Overall, I've found the greatly renowned search engines of the WWW to be generally hostile to straightforward queries for finding C++ library source code. This month, I'd like to take a brief detour on the information highway to see how well these search engines stack up to a typical query: "C++ library source code" (including quote marks). Along the way, I'll list some of the best findings. One interesting result is that any one search engine almost never returned any of the same documents found by the others (of the first 20 hits examined).

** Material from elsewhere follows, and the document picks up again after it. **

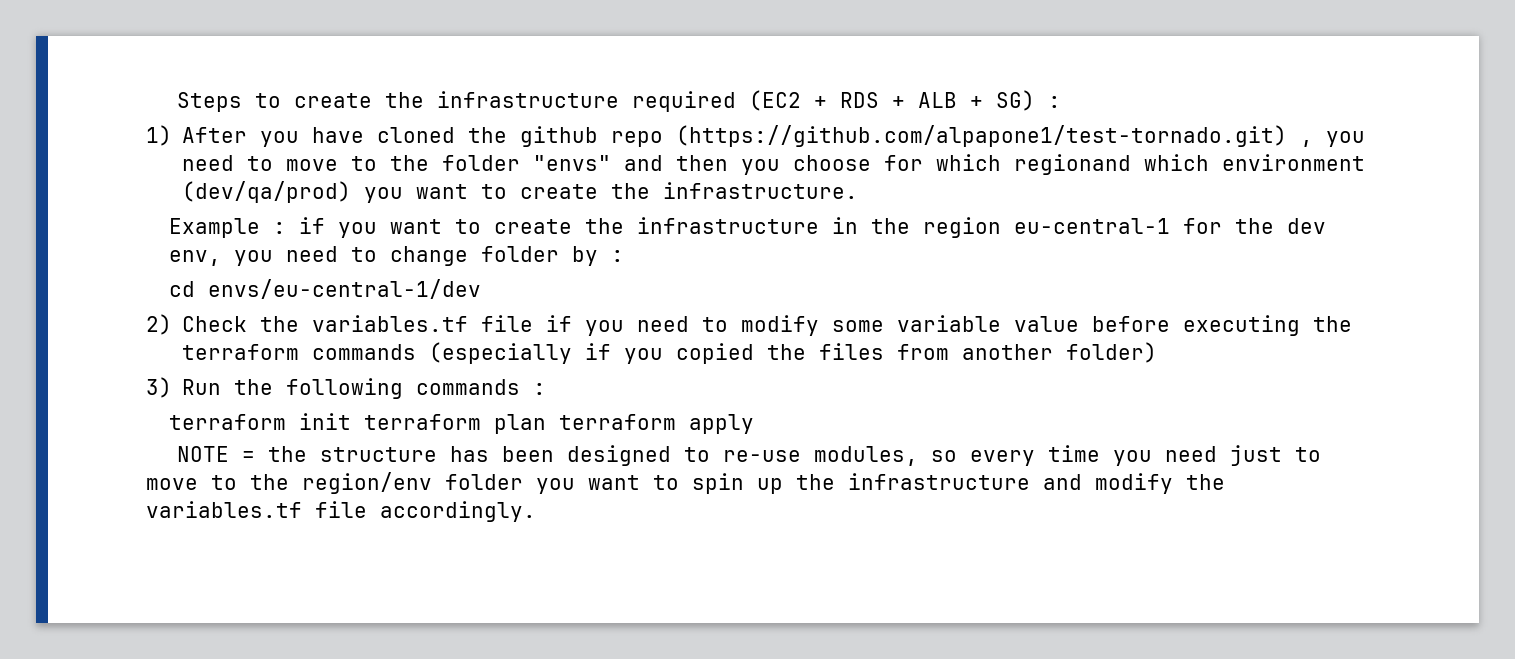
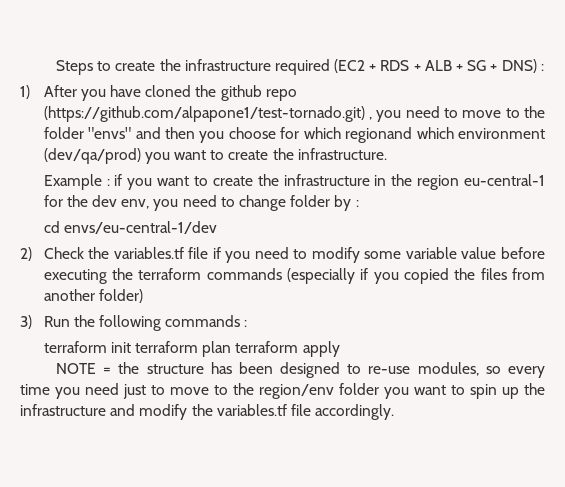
- Steps to create the infrastructure required (EC2 + RDS + ALB + SG) :
+ Steps to create the infrastructure required (EC2 + RDS + ALB + SG + DNS) :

1. AltaVista (http://www.altavista.digital.com) destroys anything remotely resembling punctuation so it transformed my query to "C library source code" and produced a total of 14 hits. After removing the quotes, AltaVista claimed about 1,000,000 hits, but it also decided that "C" was just a noise word. Accordingly, it equally weighted library source code in Pascal, Assembly language, Oberon, FORTRAN and others with C or C++. From the first query, I found several useful links including:
EMS Professional Shareware produces the highly acclaimed "C/C++ Utility Library CD-ROM" is a collection of all freely distributable (Public Domain, freeware, shareware, contribution requested, demo code, etc.) source code, utilities, applications, etc. for PC C/C++ developers. This home page features a downloadable file containing a ZIPed text file (CU20.ZIP) listing all known public domain and shareware C/C++ products found on BBSes in the USA, organized by type, with release date and short description.
The Debug Malloc Library (dmalloc) library has been designed as a drop in replacement for the system's malloc(), realloc(), calloc(), free(), and other memory management routines while providing powerful debugging facilities configurable at runtime. These facilities include such things as memory-leak tracking, fencepost write detection, file/line number reporting, and general logging of statistics.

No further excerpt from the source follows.